Le monde en bleu de Vaclav Spala
"Vaclav Spala était, tout simplement, un peintre génial. Sa manière de peindre est intuitive, mais parfaite. Il avait un sens étonnant de la couleur, de l'espace. Sa touche énergique est intemporelle, mais en même temps, quand on regarde ses toiles, on sent qu'il les a créées dans une époque de bouillonnement, de tendances modernes, révolutionnaires dans l'art. Or, Spala ne les copiait pas, il les synthétisait et parfois même anticipait, comme c'était le cas du fauvisme et de l'utilisation surprenante des couleurs."
...Explique Helena Musilova, commissaire de la vaste exposition Spala au Manège Wallenstein, à Mala Strana, organisée par la Galerie nationale de Prague.

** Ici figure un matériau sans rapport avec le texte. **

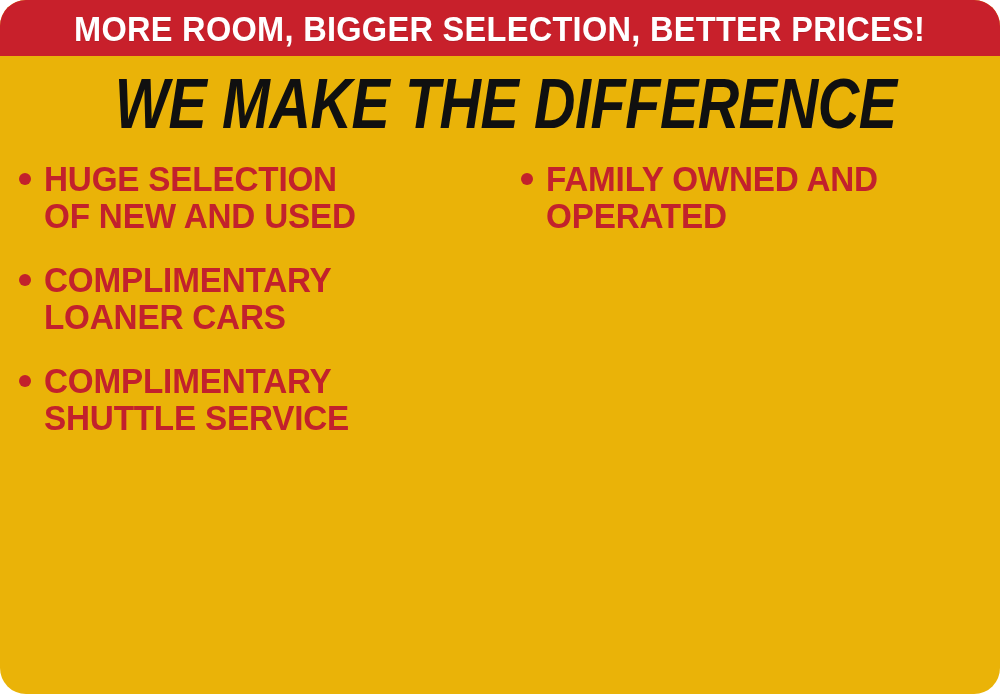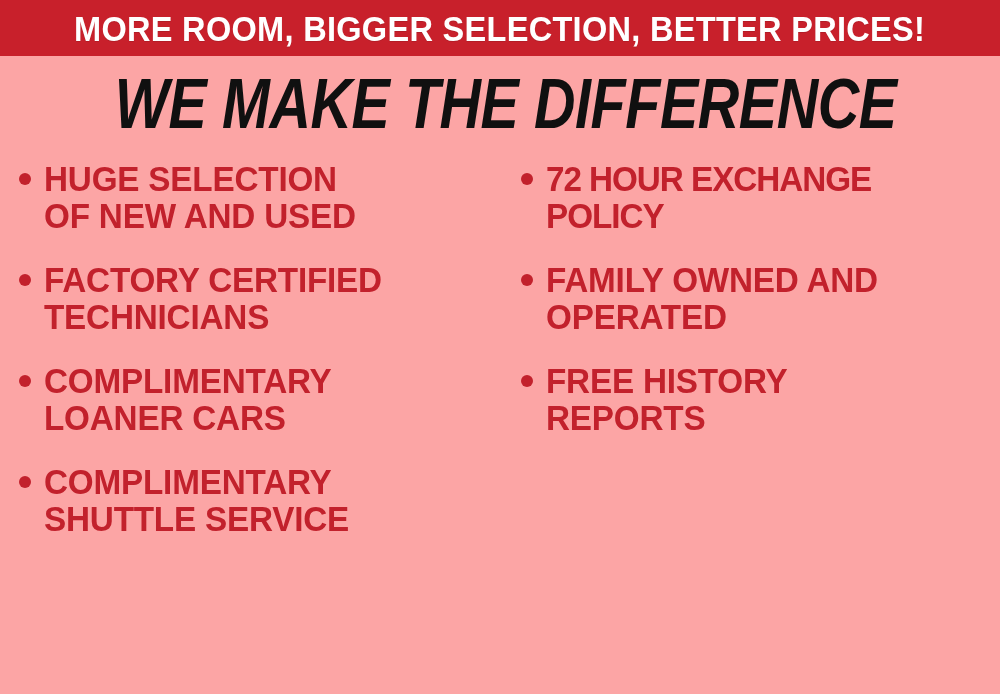--- a/index.html
+++ b/index.html
@@ -12,9 +12,10 @@
     position: relative;
     width: 1000px;
     height: 694px;
-    background: #fca5a5;
+    background: #eab308;
     overflow: hidden;
     font-family: "Liberation Sans", "DejaVu Sans", sans-serif;
+    border-radius: 26px;
   }
 
   

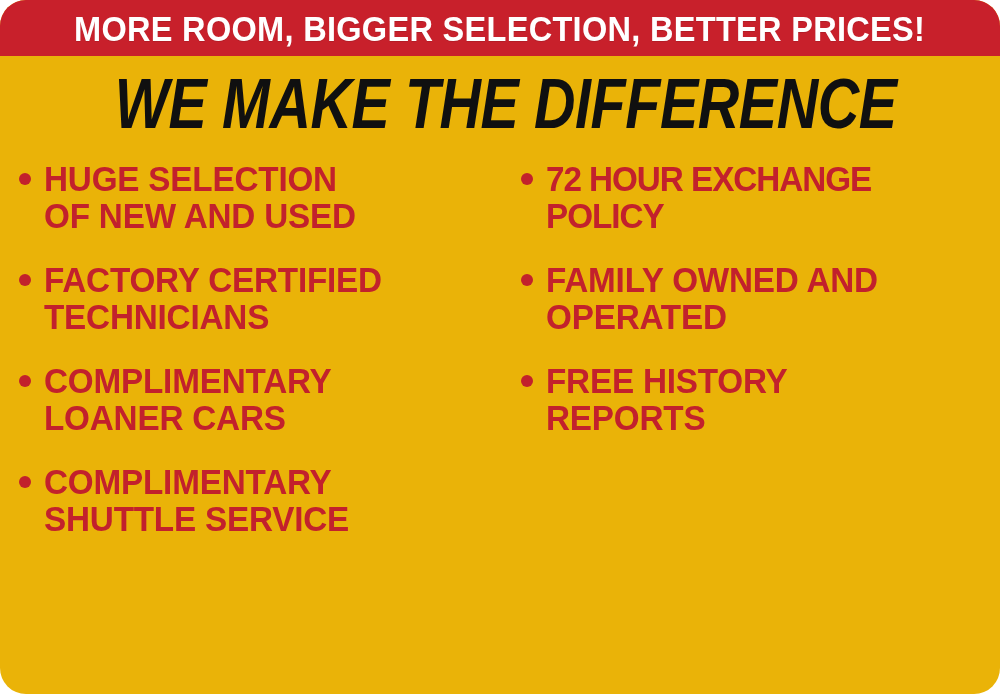--- a/index.html
+++ b/index.html
@@ -160,11 +160,6 @@
     <div class="column column-right">
       <div class="bullet-item">
         <span class="bullet-dot"></span>
-        <span class="bullet-text tight">72 HOUR EXCHANGE
-POLICY</span>
-      </div>
-      <div class="bullet-item">
-        <span class="bullet-dot"></span>
         <span class="bullet-text">FAMILY OWNED AND
 OPERATED</span>
       </div>

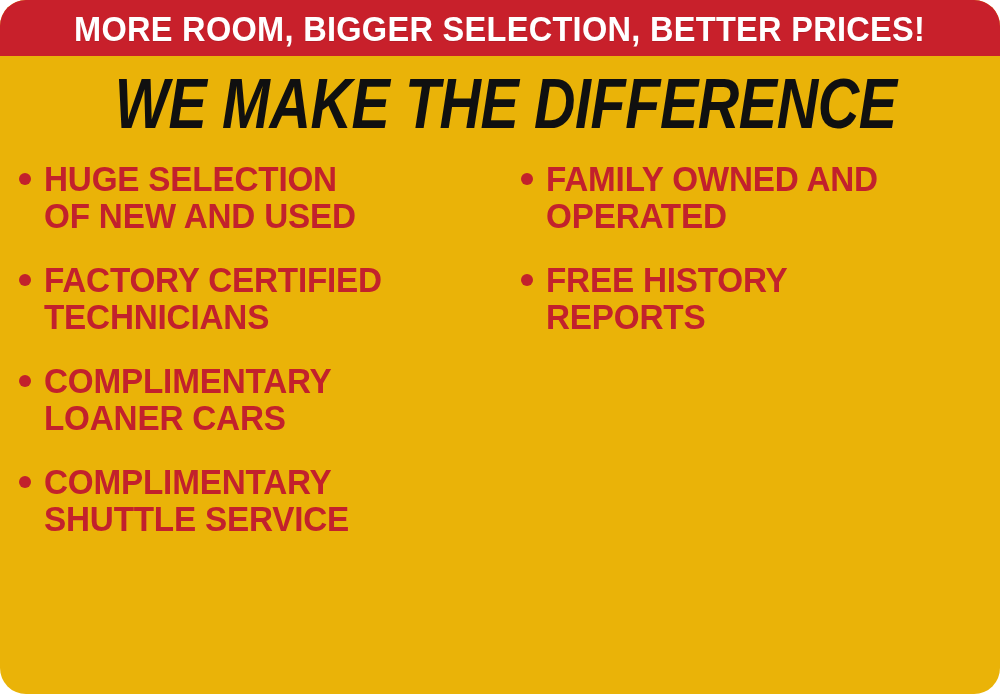--- a/index.html
+++ b/index.html
@@ -142,11 +142,6 @@
       </div>
       <div class="bullet-item">
         <span class="bullet-dot"></span>
-        <span class="bullet-text">FACTORY CERTIFIED
-TECHNICIANS</span>
-      </div>
-      <div class="bullet-item">
-        <span class="bullet-dot"></span>
         <span class="bullet-text">COMPLIMENTARY
 LOANER CARS</span>
       </div>

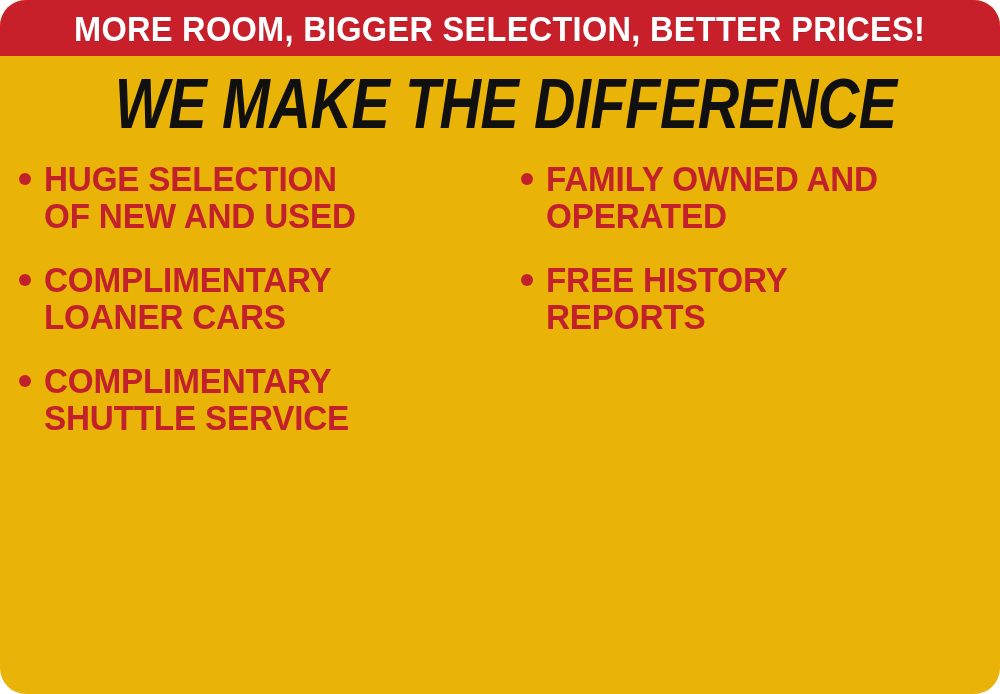--- a/index.html
+++ b/index.html
@@ -158,11 +158,6 @@
         <span class="bullet-text">FAMILY OWNED AND
 OPERATED</span>
       </div>
-      <div class="bullet-item">
-        <span class="bullet-dot"></span>
-        <span class="bullet-text">FREE HISTORY
-REPORTS</span>
-      </div>
     </div>
 
   </div>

Né en 1885 et mort après la Deuxième Guerre mondiale, Vaclav Spala a été effectivement influencé par le fauvisme, le cubisme et l'expressionnisme, qu'il transforme à sa manière. Van Gogh, Cézanne, Gauguin, Braque - autant de grands noms qui nous viennent à l'esprit lorsqu'on voit ses paysannes, baigneuses et blanchisseuses, ses paysages et bouquets de fleurs.
Mais pour beaucoup de ses admirateurs, Spala reste surtout le "maître du bleu". Dans les années 1920, le bleu mais aussi le rouge dominent sa palette. C'est curieusement en bleu que le peintre crée ses paysages ensoleillés, des toiles immenses considérées aujourd'hui comme des chefs-d'oeuvre de l'art tchèque, avec, pour sujet, les bassins des rivières tchèques telles que Otava, Vltava, Sazava, Berounka. Helena Musilova. D'où vient cet amour pour le bleu ?
"Je crois qu'il lui est venu avec ses voyages en mer Adriatique. Il est vrai qu'à son époque, le bleu était en vogue, le peintre Kubista, par exemple, a fait son autoportrait en bleu. Avec des bleus différents, Spala a réussi à exprimer aussi bien la chaleur du sud que l'ambiance du paysage tchèque, pluvieux mais agréable."
"Vaclav Spala, entre l'avant-garde et la vie" (mezi avantgardou a zivobytim)... L'exposition, comme le sous-entend son titre, veut présenter Spala, peintre dit "national", sous un nouveau jour. C'était d'ailleurs le souhait de Milan Knizak, directeur de la Galerie nationale :
"Je suis fier de ce titre, « Spala entre l'avant-garde et la vie », je trouve qu'il exprime exactement la position de Spala dans l'art et dans la vie. D'un côté, c'était un avant-gardiste non-conventionnel, qui allait très loin dans ses jugements artistiques, et de l'autre côté, il a magnifiquement su s'adapter au système du marché capitaliste. Cette faculté-là apparaît, chez les autres artistes, après la Deuxième Guerre mondiale, mais Spala l'avait bien plutôt. Il s'agit, chez lui, d'une combinaison du grand geste avec une manière de vivre réaliste. Il savait créer et tirer profit de cette création, et c'est ce qui préoccupe même les artistes contemporains."
Les bouquets de fleurs et les natures mortes, exposés, bien sûr, au Manège Wallenstein, ont valu à Vaclav Spala ses plus grands succès commerciaux. Helena Musilova ajoute :
"Ses bouquets de fleurs ne sont pas tellement originaux, presque chaque peintre en a faits. Mais c'est sa manière de les vendre qui est originale et ceci au niveau national et même européen, je pense. Spala était son propre manager, il savait peindre des tableaux de qualité, leur faire de la publicité et les vendre à une vitesse étonnante. Sa clientèle était constituée de directeurs de banques, d'entreprises et d'institutions d'Etat. Il s'est fait construire une villa dans le prestigieux quartier pragois d'Orechovka, sa famille s'habillait dans des maisons de mode renommées... Oui, il a bien gagné sa vie."
L'exposition dédiée à Vaclav Spala a pour but de présenter l'oeuvre de l'artiste d'une manière systématique et complexe : ainsi, vous pouvez y voir, à côté d'une centaine de peintures, ses illustrations, jouets, vitraux, affiches et dessins. C'est jusqu'au 11 septembre, dans la galerie du Manège Wallenstein, station de métro Malostranska.